Toxoplasmosis: What is the Crazy Cat Lady Syndrome?

toxoplasmosisAs it turns out, that crazy cat lady – and we all know one; you probably got cat hair on your candy apple when you went trick-or-treating at her house – doesn’t have about a gazillion cats because she’s crazy. In fact, it may be the other way around; she’s crazy because she has about a gazillion cats. A parasite called Toxoplasma gondii (T. gondii) – or “cat poop parasite” – can cause a disease called toxoplasmosis, which in turn can lead to mental illnesses such as schizophrenia and bipolar disorder. You’ve heard of people going bats*** insane, right? Well, toxoplasmosis can make you literally cats*** insane. T. gondii can infect all warm-blooded animals, but cats are the only hosts within which it can sexually reproduce to complete and begin its lifecycle – no word on whether a brick to the head thrown by a mouse can make a Krazy Kat, though.

“Two previous studies suggested that childhood cat ownership is a possible risk factor for later developing schizophrenia or other serious mental illness,” researchers E. Fuller Torrey of the Stanley Medical Research Institute and Dr. Robert H. Yolken of Stanley Laboratory of Developmental Neurovirology at the Johns Hopkins University School of Medicine write in a study published recently in Schizophrenia Research. “We therefore used an earlier, large NAMI questionnaire to try and replicate this finding. The results were the same, suggesting that cat ownership in childhood is significantly more common in families in which the child later becomes seriously mentally ill. If true, an explanatory mechanism may be Toxoplasma gondii.” Hopefully Bruce Wayne will use this knowledge to diagnose and treat Selyna Kyle and finally extricate her from a life of crime.

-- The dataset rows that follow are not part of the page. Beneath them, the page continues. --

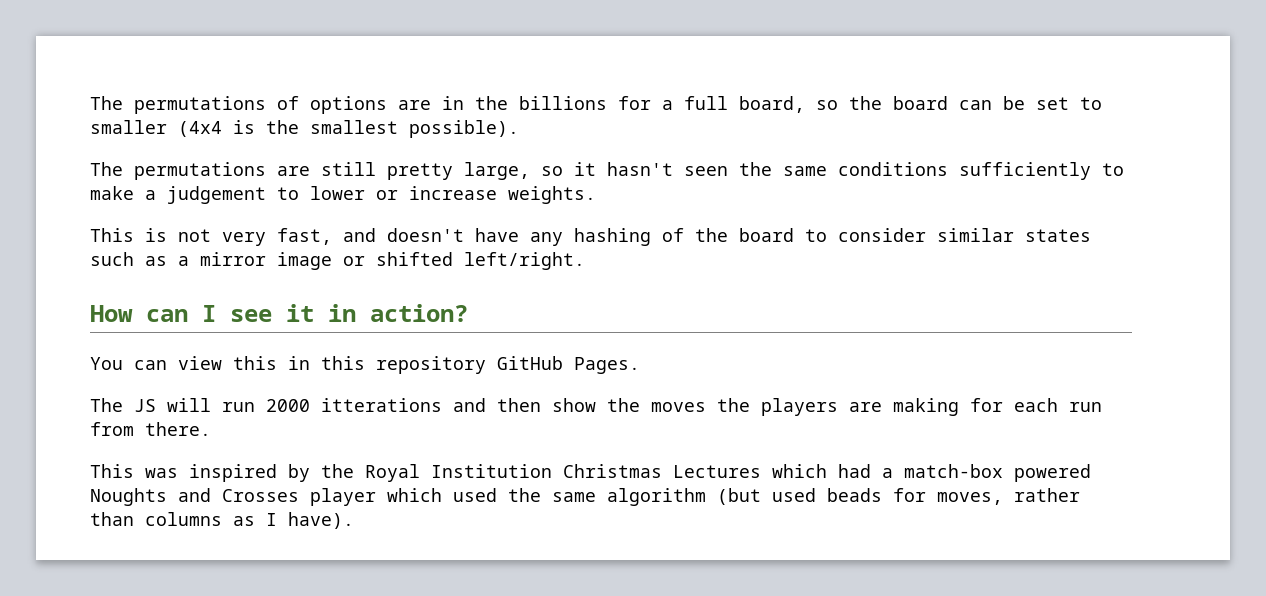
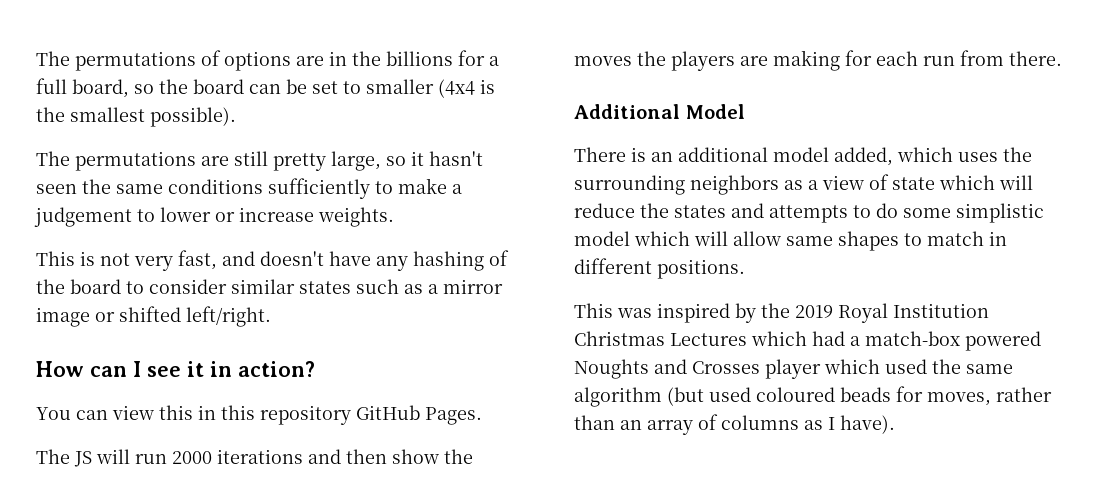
[321,398,442,412] itterations -> [217,449,303,464] iterations
(211, 429) none -> [574,104,745,119] [574,147,1032,166] [574,174,1033,195] [574,203,1044,223] [574,231,1007,251] [574,258,745,279] // Additional Model // There is an additional model added, which uses the surrounding neighbors as a view of state which will reduce the states and attempts to do some simplistic model which will allow same shapes to match in different positions.
(354, 471) none -> [795,305,833,318] 2019
(816, 495) none -> [756,387,835,402] coloured
(134, 519) none -> [620,414,718,435] an array of

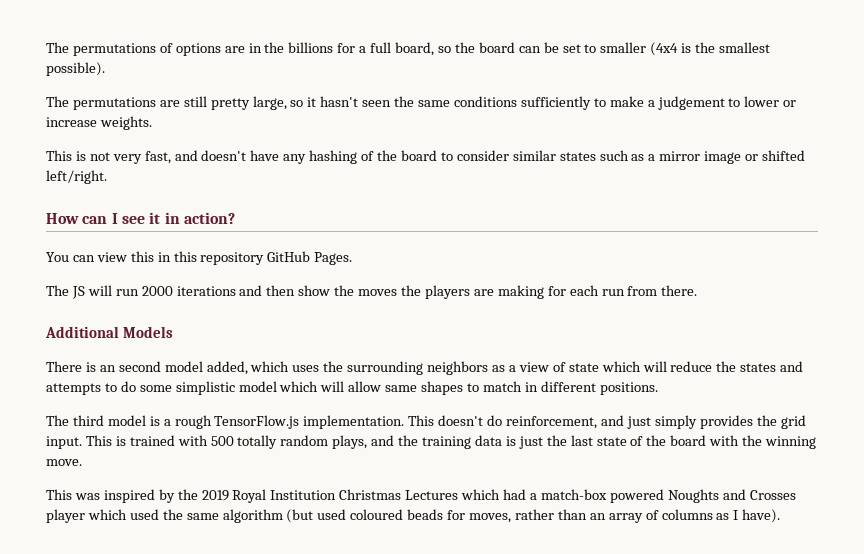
[685,104,745,119] Model -> [123,326,174,338] Models
[678,147,768,162] additional -> [118,361,161,372] second
(745, 269) none -> [46,415,806,429] [46,435,817,449] [46,459,82,466] // The third model is a rough TensorFlow.js implementation. This doesn't do reinforcement, and just simply provides the grid input. This is trained with 500 totally random plays, and the training data is just the last state of the board with the winning move.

Toxoplasma T. gondii – not related to Mohandas K. Ghandi – is the most common parasite in developed countries, and the CDC’s calculation is that over 60 million Americans have it. However, most of these individuals do not experience any symptoms, save for those with a weakened immune system. According to the Humane Society, there are 75-80 million pet cats, plus a further 30-40 million stray or feral cats prowling the U.S. (Bart: I could've trained them to be my unholy army of the night. Go, my pretties! Kill! Kill!). The study authors have researched the T. gondii/schizophrenia link for over 30 years, including a 1982 unpublished mental health survey – a decade before any cat ownership and mental illness research had even been published. “In schizophrenia, the evidence of an association with T. gondii is overwhelming,” the authors said. “These findings may give further clues about how T. gondii infection can possibly [alter] the risk of specific psychiatric disorders.”

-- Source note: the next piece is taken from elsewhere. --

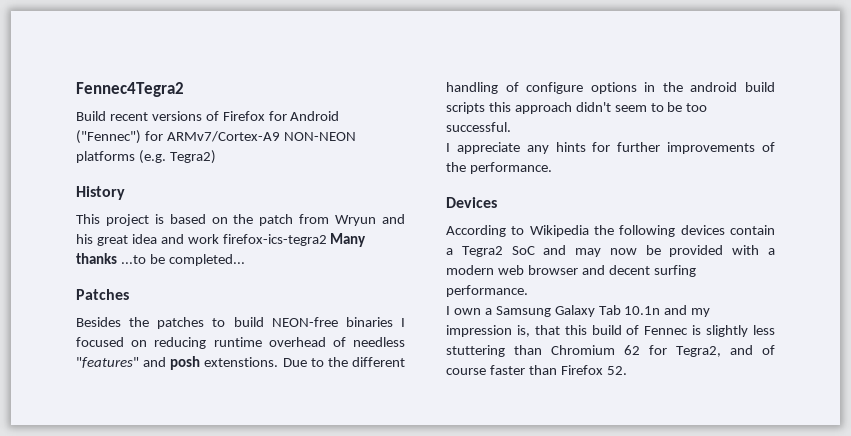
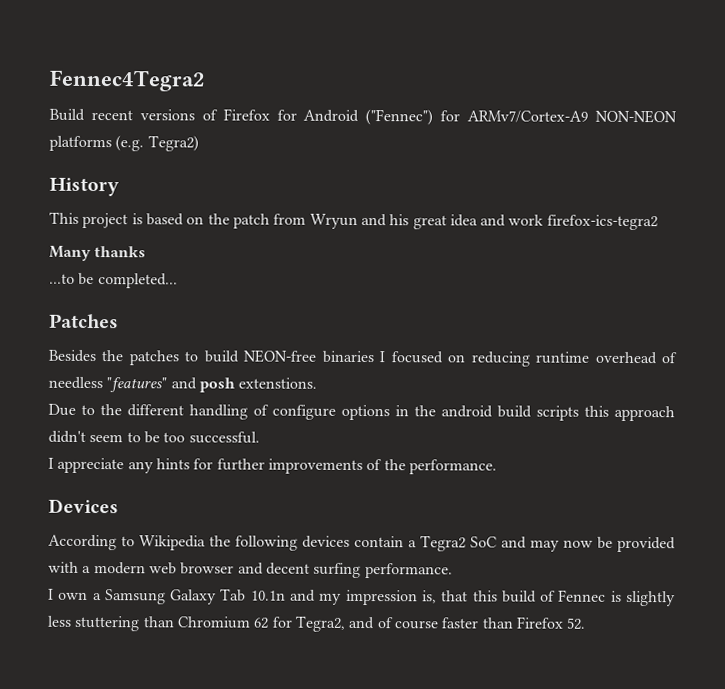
(327, 240) none -> (658, 222) //
(117, 258) none -> (147, 252) //
(279, 362) none -> (318, 383) //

Toxoplasmosis is particularly dangerous to unborn babies, so pregnant women are recommended not to clean litter boxes – also known as Stimpy’s “first material possession” –, and if they do, wear disposable gloves and wash hands meticulously with water and soap afterward. Additionally, “children can be protected by keeping their cat exclusively indoors and always covering the sandbox when not in use,” Torrey told CBS News. Finally, the CDC advises to change a cat’s litter box every day. Cats shed millions of T. gondii-infected eggs in their feces, and though the parasite can linger in soil or water for years, it is only infectious 1 to 5 days after it has been excreted.